[Material for the task — start]

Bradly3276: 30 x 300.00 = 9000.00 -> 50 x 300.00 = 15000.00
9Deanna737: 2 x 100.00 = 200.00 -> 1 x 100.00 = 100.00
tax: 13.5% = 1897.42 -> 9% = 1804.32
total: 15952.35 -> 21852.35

[Material for the task — finish]
[Material for the task — start]

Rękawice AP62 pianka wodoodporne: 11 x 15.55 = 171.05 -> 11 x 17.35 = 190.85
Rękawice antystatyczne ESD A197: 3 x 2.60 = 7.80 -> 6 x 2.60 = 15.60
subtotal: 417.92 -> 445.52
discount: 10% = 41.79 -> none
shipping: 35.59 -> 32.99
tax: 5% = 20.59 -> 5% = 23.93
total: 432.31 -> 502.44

[Material for the task — finish]

→ Directions for this task
An exact copy of the lines above, from the one containing "Bradly3276: 30 x" down to the one containing "total: 15952.35 -> 21852.35" and including both, is the whole answer; retype it and nothing else.

→ Response
Bradly3276: 30 x 300.00 = 9000.00 -> 50 x 300.00 = 15000.00
9Deanna737: 2 x 100.00 = 200.00 -> 1 x 100.00 = 100.00
tax: 13.5% = 1897.42 -> 9% = 1804.32
total: 15952.35 -> 21852.35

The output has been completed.